Hay búsqueda de términos apropiados para acercarse en lenguaje barroco a ese barroco. Sus habitantes se pierden en una Torre de Babel: frente a las lenguas indígenas, las innumerables formas de expresarse en el español de los conquistadores.

El escritor se desgreña, se enmaraña, trata su propio desnudo que es suyo y de todos. Busca incansable el lenguaje exacto que camine a la par de su mundo interno y externo.

“El legítimo estilo del novelista latinoamericano actual es el barroco”, nos dice Carpentier. Con mayor amplitud, agrego: “El legítimo estilo” de todo escritor latinoamericano que levante su obra sobre la lírica, el drama, el ensayo, la narración.

Carpentier, barroco, habla sobre el arte: “Nuestro arte siempre fue barroco, desde la espléndida escultura precolombina y el de los códices, hasta la mejor novelística actual de América, pasándose por las catedrales y monasterios coloniales de nuestro continente. Hasta el amor físico se hace barroco en la encrespada obscenidad del guaco peruano”. Luego, agrega algo importantísimo para críticos y escritores: “No temamos, pues, el barroquismo en el estilo, en la visión de los contextos, en la visión de la figura humana enlazada por las enredaderas del verbo… el barroquismo nuestro, nacido de árboles, de leños, de retablos y altares, de tallas decadentes y retratos caligráficos hasta neoclasicismos tardíos; barroquismo creado por la necesidad de nombrar las cosas…”.

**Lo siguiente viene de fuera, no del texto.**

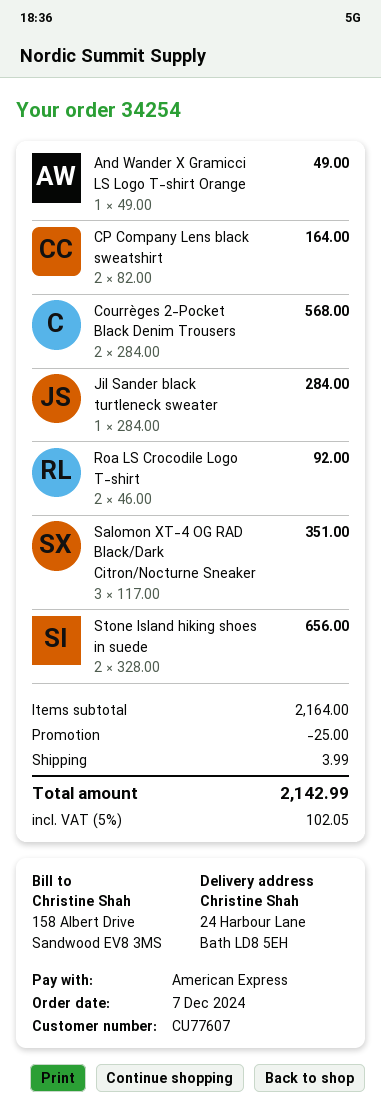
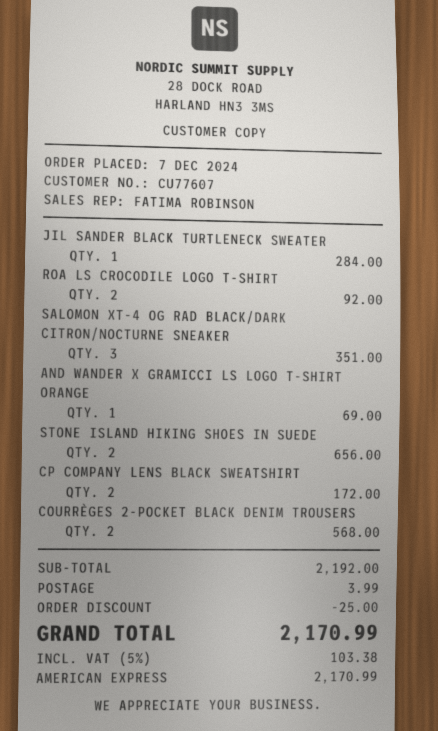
And Wander X Gramicci LS Logo T-shirt Orange: 1 for 49.00 -> 1 for 69.00
CP Company Lens black sweatshirt: 2 for 164.00 -> 2 for 172.00
subtotal: 2164.00 -> 2192.00
tax: 5% = 102.05 -> 5% = 103.38
total: 2142.99 -> 2170.99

La literatura latinoamericana se inicia en barroco: desde las leyendas indígenas hasta los de ávidos cronistas: Bernal Díaz. Y, ahora, más acá, Miguel Ángel Asturias y Carpentier.

Barroco implica, además, vitalidad. Necesidad de expansión, deseo sensual del exceso, avidez en el detalle que encierra dentro de sí, como el caracol, infinitos mundos de deleite. Cada palabra, un caracol. Cada desborde inusitado de palabras.

Barroco para el latinoamericano significa, también, encontrar su identidad en lo recóndito, en las raíces de la tierra de la que brotan, incansables, seres humanos, animales, selvas, ríos, cataratas. Significa reencuentro total con la vida a plenitud, en desborde de goces que se impone o pospone a la muerte.

En barroco se sume el ámbito geográfico latinoamericano, extremadamente vital, en alarde de desquiciamiento: plantas que parecen sexo, que son sexo; milenarios árboles que crecen ensimismados en su grandeza; profundos lagos límpidos al pie de volcanes que encienden pavor y misticismo; ríos, cataratas, gigantescas caídas de agua en perdidas selvas vírgenes; islas en donde el sol es más sol, y el hombre y la mujer morenos o negros lo absorben ebrios de rumbas, cánticos, tambores, desnudeces de vida sabrosa y sensual.